▶ [DESCRIPTION OF THE TASK]: When the records are reproduced, each one must match exactly, and no picture may be kept.
[MATERIALS PROVIDED Boundary: Start]
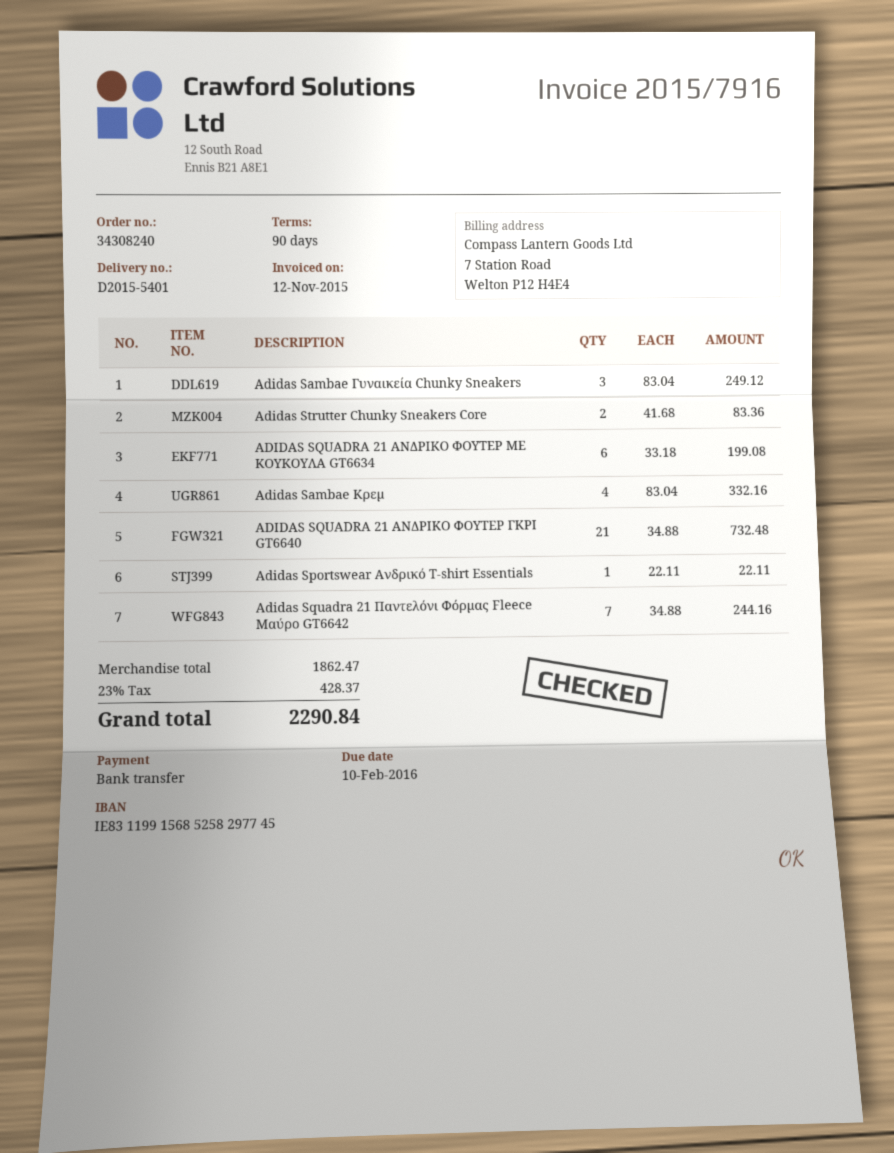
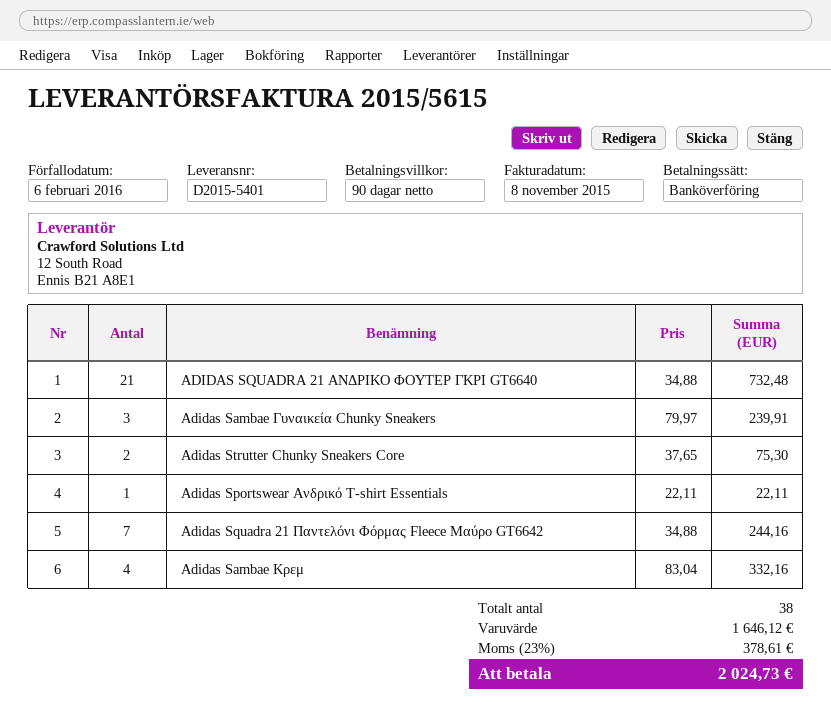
invoice number: 2015/7916 -> 2015/5615
invoice date: 2015-11-12 -> 2015-11-08
due date: 2016-02-10 -> 2016-02-06
Adidas Sambae Γυναικεία Chunky Sneakers: 3 x 83.04 = 249.12 -> 3 x 79.97 = 239.91
Adidas Strutter Chunky Sneakers Core: 2 x 41.68 = 83.36 -> 2 x 37.65 = 75.30
ADIDAS SQUADRA 21 ΑΝΔΡΙΚΟ ΦΟΥΤΕΡ ΜΕ ΚΟΥΚΟΥΛΑ GT6634: 6 x 33.18 = 199.08 -> none
subtotal: 1862.47 -> 1646.12
tax: 23% = 428.37 -> 23% = 378.61
total: 2290.84 -> 2024.73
[MATERIALS PROVIDED Boundary: End]
▶ [EXERCISE RESPONSE]:
invoice number: 2015/7916 -> 2015/5615
invoice date: 2015-11-12 -> 2015-11-08
due date: 2016-02-10 -> 2016-02-06
Adidas Sambae Γυναικεία Chunky Sneakers: 3 x 83.04 = 249.12 -> 3 x 79.97 = 239.91
Adidas Strutter Chunky Sneakers Core: 2 x 41.68 = 83.36 -> 2 x 37.65 = 75.30
ADIDAS SQUADRA 21 ΑΝΔΡΙΚΟ ΦΟΥΤΕΡ ΜΕ ΚΟΥΚΟΥΛΑ GT6634: 6 x 33.18 = 199.08 -> none
subtotal: 1862.47 -> 1646.12
tax: 23% = 428.37 -> 23% = 378.61
total: 2290.84 -> 2024.73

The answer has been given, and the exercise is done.